ACTIVITY — Pull every line containing "number" from the listing.

RECORDS PROVIDED —
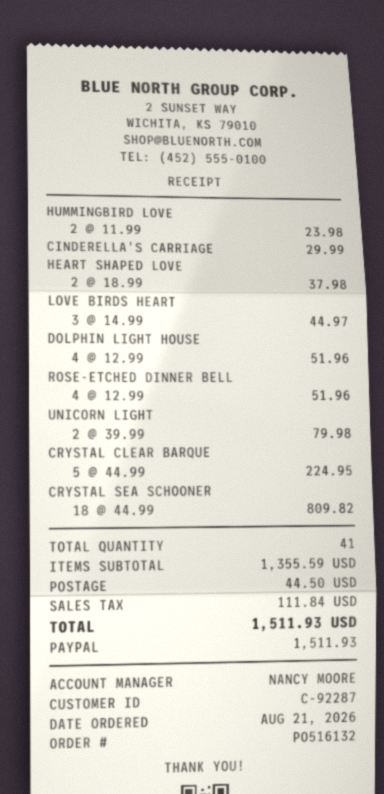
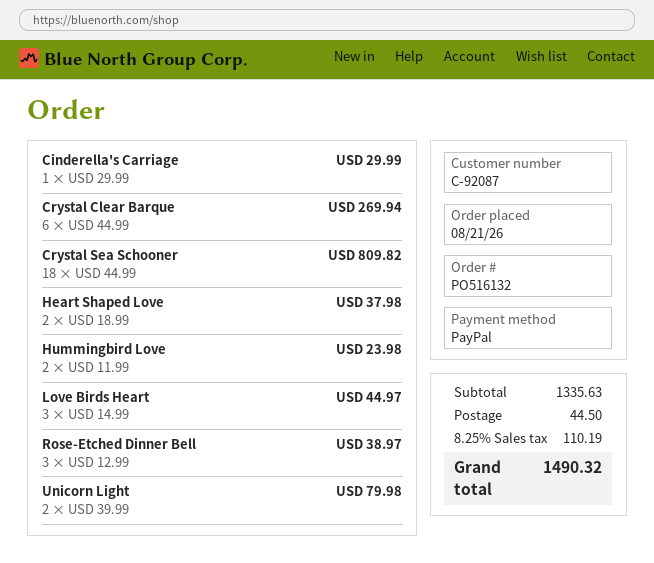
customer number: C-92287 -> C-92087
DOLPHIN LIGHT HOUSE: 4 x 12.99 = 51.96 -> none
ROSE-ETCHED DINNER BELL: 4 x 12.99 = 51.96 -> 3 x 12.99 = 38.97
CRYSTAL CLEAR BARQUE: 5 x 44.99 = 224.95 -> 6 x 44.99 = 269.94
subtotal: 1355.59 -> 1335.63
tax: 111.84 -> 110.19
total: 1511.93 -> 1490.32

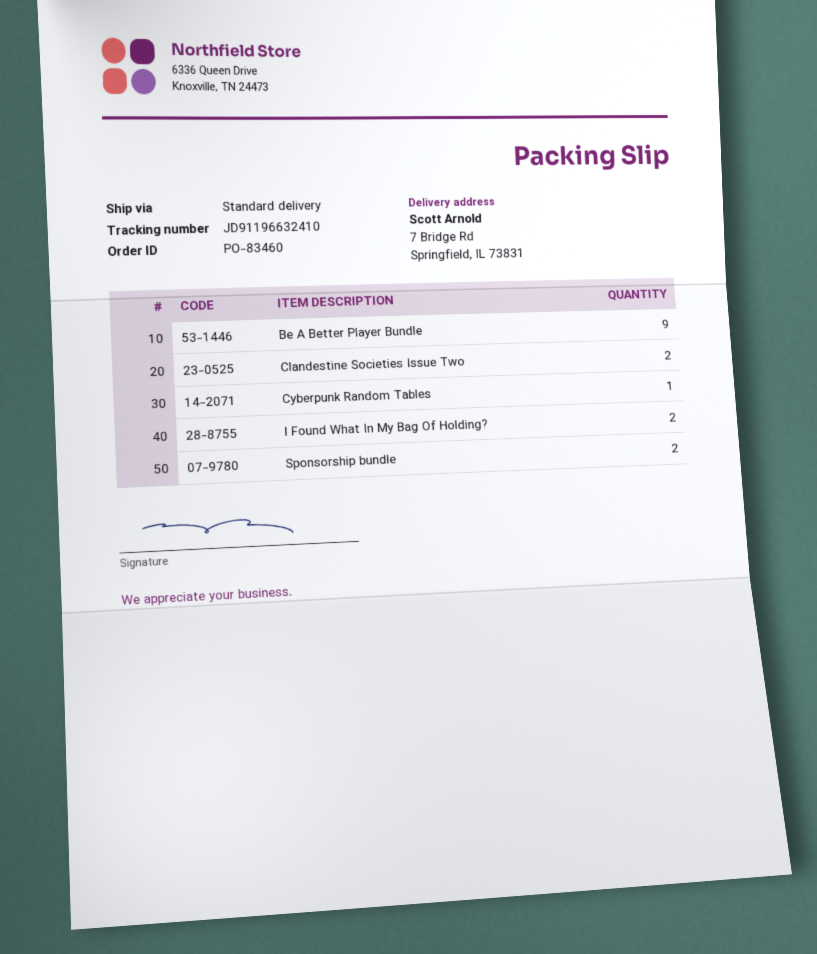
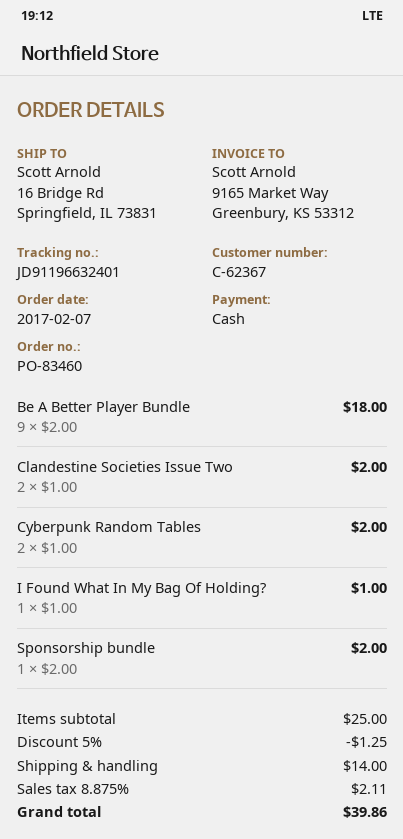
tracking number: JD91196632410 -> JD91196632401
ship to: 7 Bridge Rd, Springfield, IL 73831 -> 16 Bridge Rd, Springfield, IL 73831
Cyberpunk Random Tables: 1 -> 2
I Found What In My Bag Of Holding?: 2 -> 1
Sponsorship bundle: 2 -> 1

==

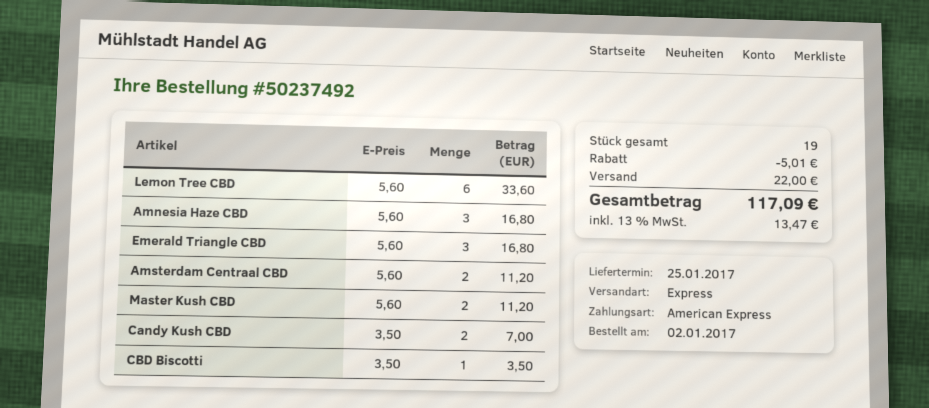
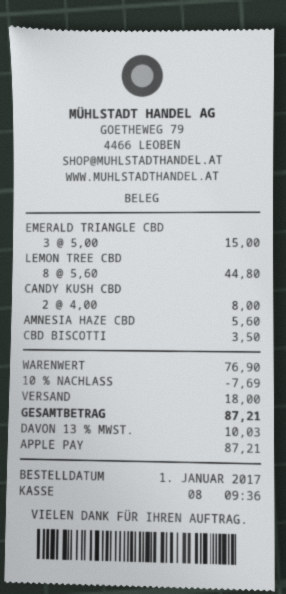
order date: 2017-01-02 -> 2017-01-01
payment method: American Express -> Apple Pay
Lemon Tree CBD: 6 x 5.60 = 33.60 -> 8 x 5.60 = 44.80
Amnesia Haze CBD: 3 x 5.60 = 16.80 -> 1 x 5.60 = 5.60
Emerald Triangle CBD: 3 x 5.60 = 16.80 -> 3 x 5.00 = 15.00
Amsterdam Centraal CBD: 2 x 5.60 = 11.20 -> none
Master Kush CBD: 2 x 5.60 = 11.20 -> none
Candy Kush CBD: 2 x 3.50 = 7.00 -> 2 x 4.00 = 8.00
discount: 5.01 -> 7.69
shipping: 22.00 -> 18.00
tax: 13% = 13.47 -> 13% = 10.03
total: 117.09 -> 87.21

* * *

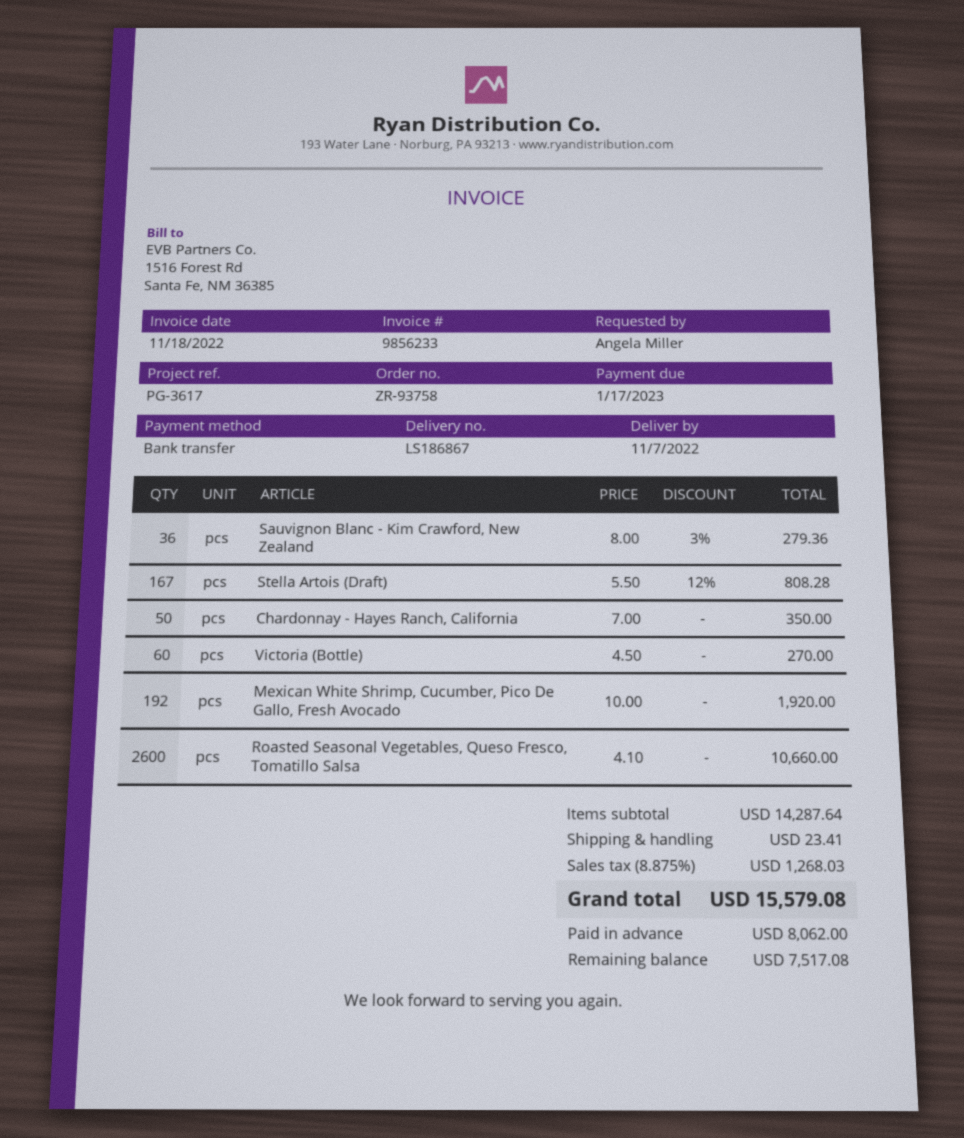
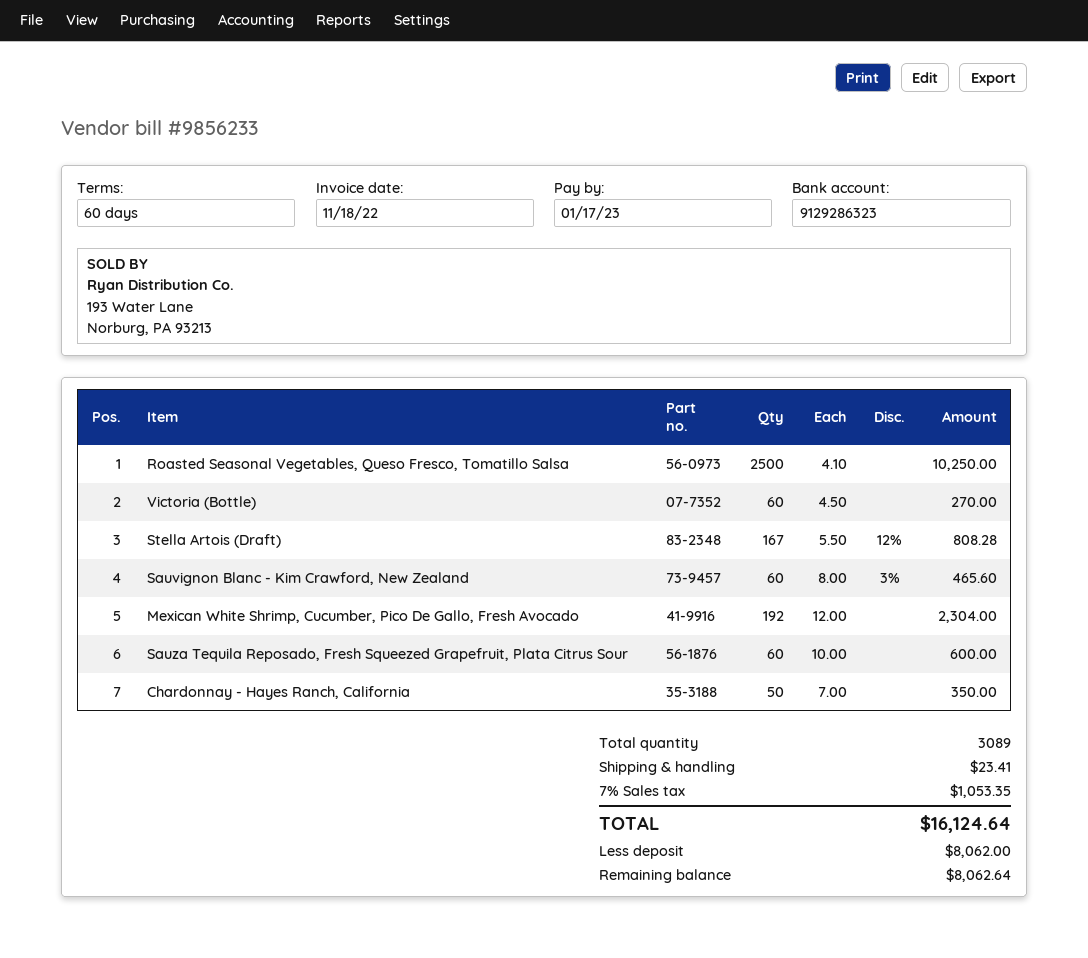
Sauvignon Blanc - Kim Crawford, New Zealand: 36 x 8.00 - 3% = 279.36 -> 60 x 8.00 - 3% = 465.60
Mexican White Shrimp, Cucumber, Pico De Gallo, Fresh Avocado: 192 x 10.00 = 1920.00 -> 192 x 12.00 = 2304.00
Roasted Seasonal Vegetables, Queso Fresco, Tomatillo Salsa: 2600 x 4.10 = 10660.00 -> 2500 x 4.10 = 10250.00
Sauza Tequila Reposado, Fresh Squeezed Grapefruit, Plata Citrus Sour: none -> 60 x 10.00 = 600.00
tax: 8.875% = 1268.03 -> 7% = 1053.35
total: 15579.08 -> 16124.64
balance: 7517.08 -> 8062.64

SOLUTION TO THIS TASK —
customer number: C-92287 -> C-92087
tracking number: JD91196632410 -> JD91196632401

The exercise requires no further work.